ASSIGNED TASK: Search the data for the word "DejaVu" and copy every line where it occurs.

INFORMATION SHOWN START

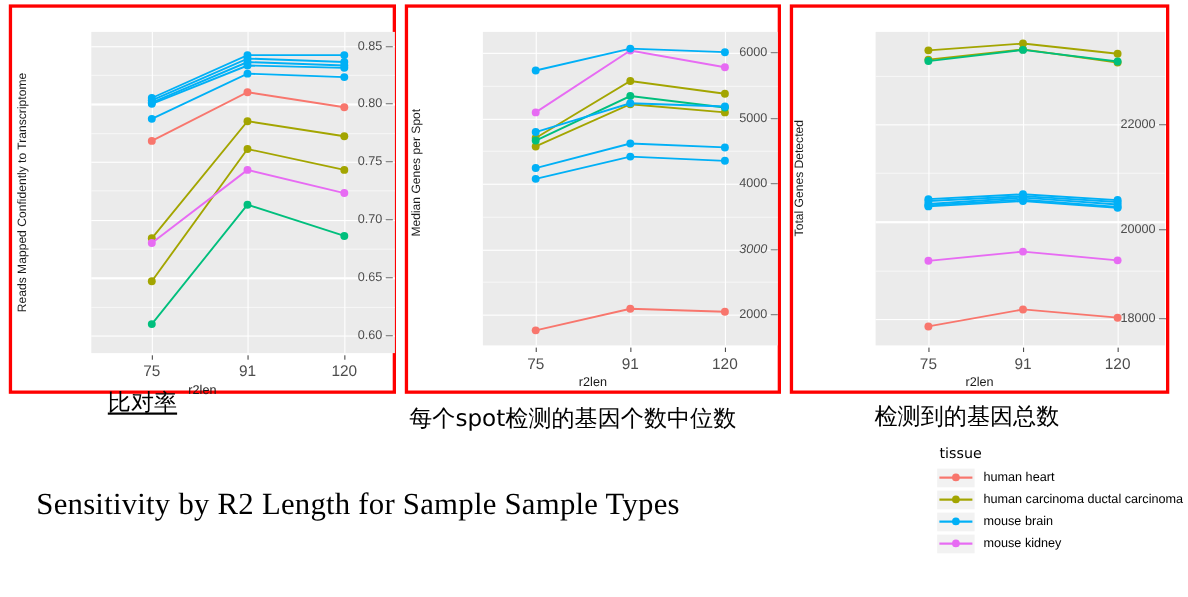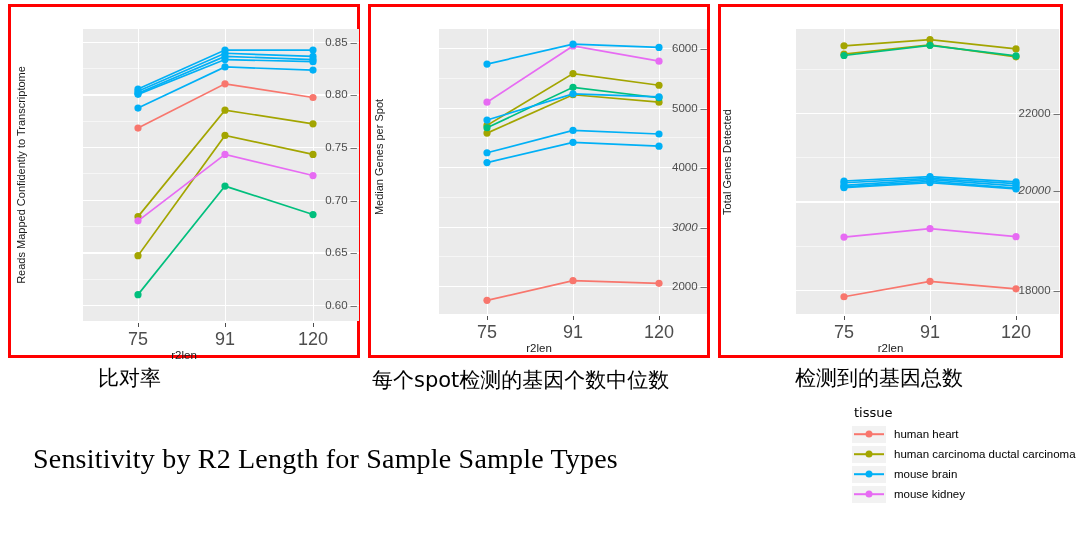--- a/index.html
+++ b/index.html
@@ -29,39 +29,39 @@
   .gridline.major-v{width:1.3px;top:0;bottom:0;}
 
   
   .ytick{
     position:absolute;right:0;transform:translateY(-50%);
     font-size:11.5px;color:#4d4d4d;white-space:nowrap;text-align:right;
   }
   .ytick .dash{color:#4d4d4d;margin-left:3px;}
   .xtick{
     position:absolute;transform:translateX(-50%);
-    font-size:18px;color:#4d4d4d;white-space:nowrap;text-align:center;
+    font-size:14px;color:#4d4d4d;white-space:nowrap;text-align:center;
   }
   .xtickmark{position:absolute;width:1.3px;height:4px;background:#4d4d4d;}
   .xaxis-title{
     position:absolute;width:100%;text-align:center;
     font-size:11.5px;color:#1a1a1a;
   }
   .yaxis-title{
     position:absolute;transform-origin:center center;
     font-size:11px;color:#1a1a1a;white-space:nowrap;
   }
   svg.series{position:absolute;overflow:visible;}
 
   
   .caption{
     position:absolute;font-size:21px;color:#000000;white-space:nowrap;
     font-family:"DejaVu Sans","Liberation Sans",sans-serif;
   }
-  #cap-1{left:98px;top:364px;}
+  #cap-1{left:98px;top:352px;text-decoration:underline;}
   #cap-2{left:372px;top:366px;}
   #cap-3{left:795px;top:364px;}
 
   
   #main-title{
     position:absolute;left:33px;top:443px;
     font-family:"Liberation Serif","DejaVu Serif",serif;
     font-size:28px;color:#000000;white-space:nowrap;letter-spacing:.2px;
   }
 
@@ -243,21 +243,21 @@
         <div class="gridline major-h" style="top: 172.326px;"></div>
         <div class="gridline major-h" style="top: 83.9535px;"></div>
         <div class="gridline minor-h" style="top: 216.512px;"></div>
         <div class="gridline minor-h" style="top: 128.14px;"></div>
         <div class="gridline minor-h" style="top: 39.7674px;"></div>
         <div class="gridline major-v" style="left: 48px;"></div>
         <div class="gridline major-v" style="left: 134px;"></div>
         <div class="gridline major-v" style="left: 220px;"></div>
       </div>
       <div class="ytick" style="top: 282.698px; width: 71px;">18000<span class="dash">–</span></div>
-      <div class="ytick" style="top: 183px; width: 71px; font-style: italic;">20000<span class="dash">–</span></div>
+      <div class="ytick" style="top: 202px; width: 71px;">20000<span class="dash">–</span></div>
       <div class="ytick" style="top: 105.953px; width: 71px;">22000<span class="dash">–</span></div>
       <div class="xtickmark" style="left: 123px; top: 309px;"></div>
       <div class="xtick" style="left: 123px; top: 315px;">75</div>
       <div class="xtickmark" style="left: 209px; top: 309px;"></div>
       <div class="xtick" style="left: 209px; top: 315px;">91</div>
       <div class="xtickmark" style="left: 295px; top: 309px;"></div>
       <div class="xtick" style="left: 295px; top: 315px;">120</div>
       <div class="xaxis-title" style="left: 0px; top: 335px;">r2len</div>
       <div class="yaxis-title" style="left: 6px; top: 155px; transform: translate(-50%, -50%) rotate(-90deg);">Total Genes Detected</div>
       <svg class="series" width="263" height="285" style="left: 75px; top: 22px;">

INFORMATION SHOWN END

ANSWER TO THIS EXERCISE:
     font-family:"DejaVu Sans","Liberation Sans",sans-serif;
     font-family:"Liberation Serif","DejaVu Serif",serif;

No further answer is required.